Task:
Please repeat the whole listing exactly, but leave the pictures out.

Given information:
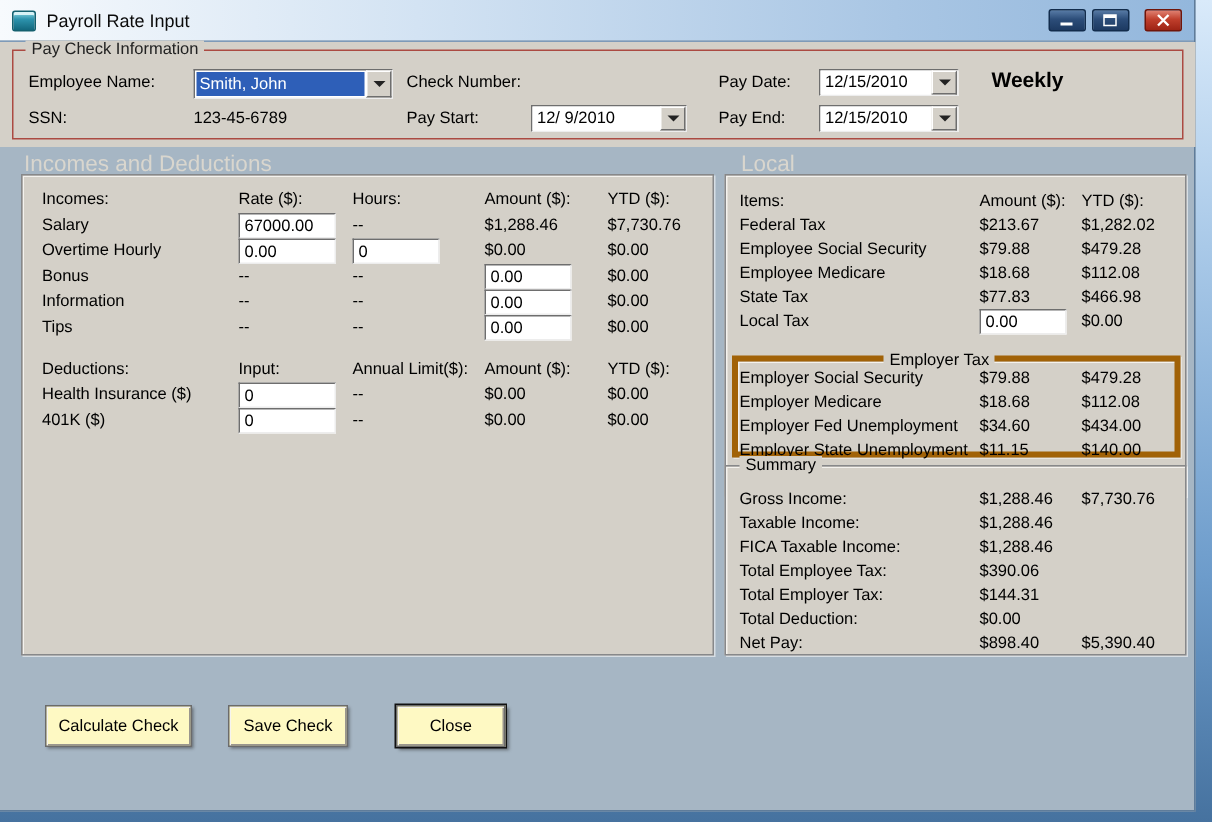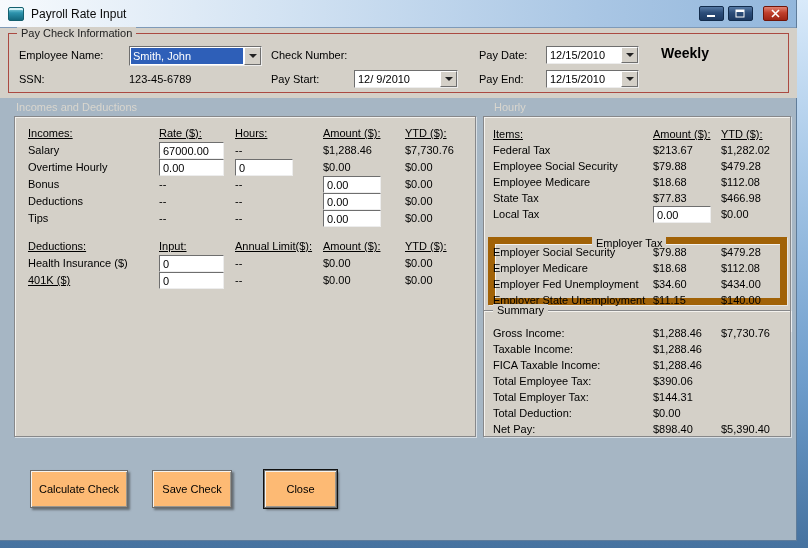"Incomes and Deductions" .band-text { font-size: 11px -> 15px }
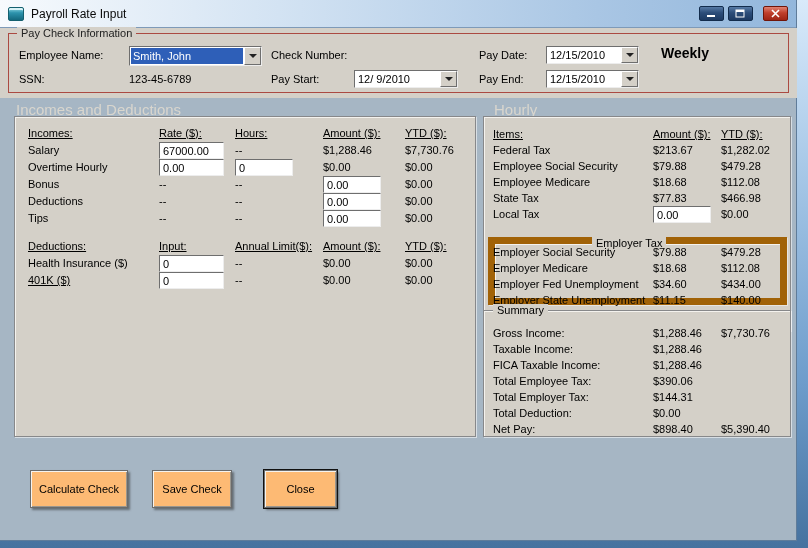"Hourly" span.band-text { text: Hourly -> Local }
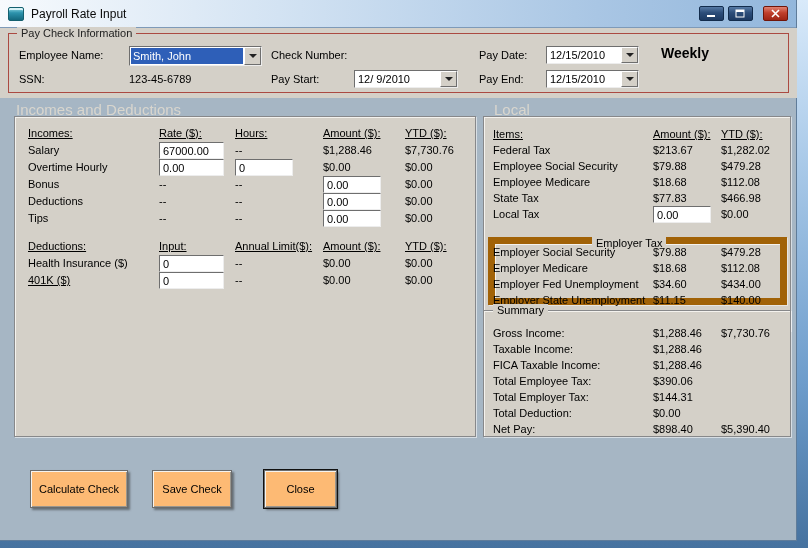"Incomes:" .u { text-decoration: underline -> none }
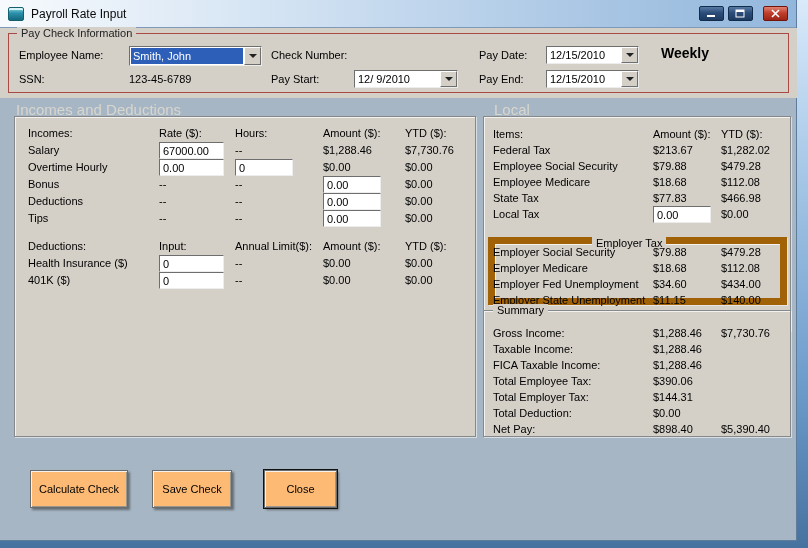"Deductions" span.inc-name { text: Deductions -> Information }
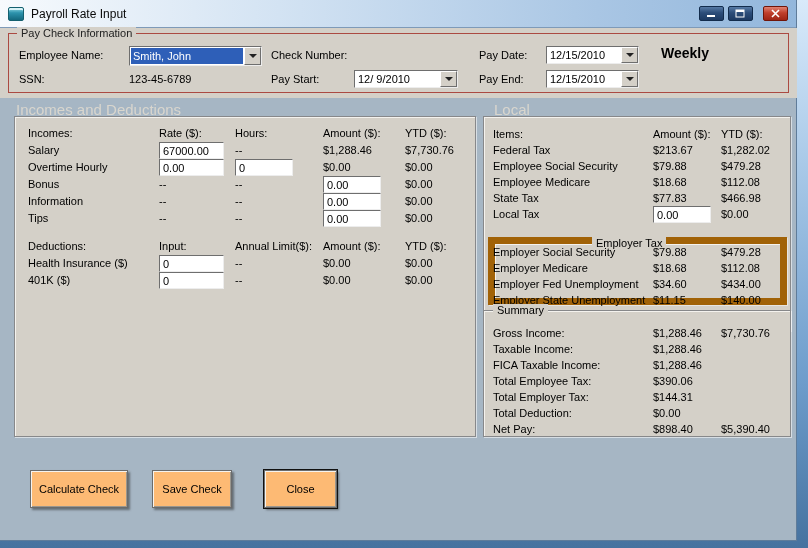"Employer Tax" .egroup { border: 7px solid #a16207 -> 4px solid #a16207 }
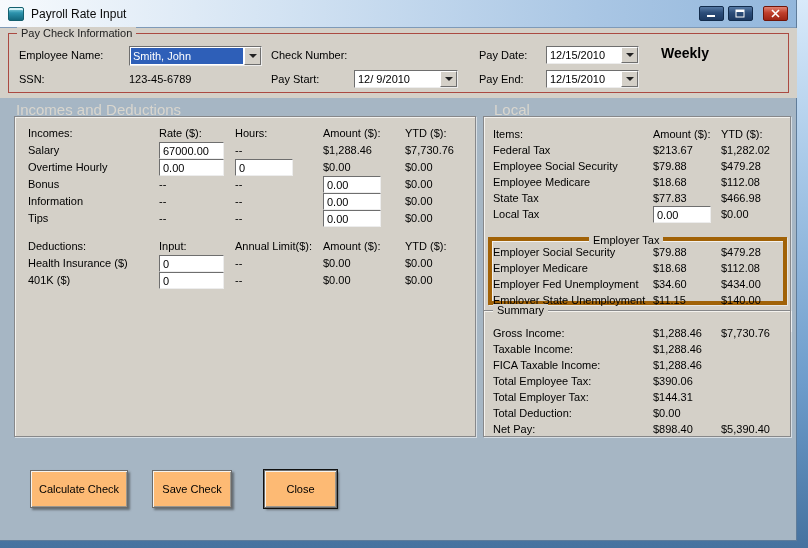"Calculate Check" .btn { background: #fdba74 -> #fef9c3; height: 38px -> 28px }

Exercise answer:
"Incomes and Deductions" .band-text { font-size: 11px -> 15px }
"Hourly" span.band-text { text: Hourly -> Local }
"Incomes:" .u { text-decoration: underline -> none }
"Deductions" span.inc-name { text: Deductions -> Information }
"Employer Tax" .egroup { border: 7px solid #a16207 -> 4px solid #a16207 }
"Calculate Check" .btn { background: #fdba74 -> #fef9c3; height: 38px -> 28px }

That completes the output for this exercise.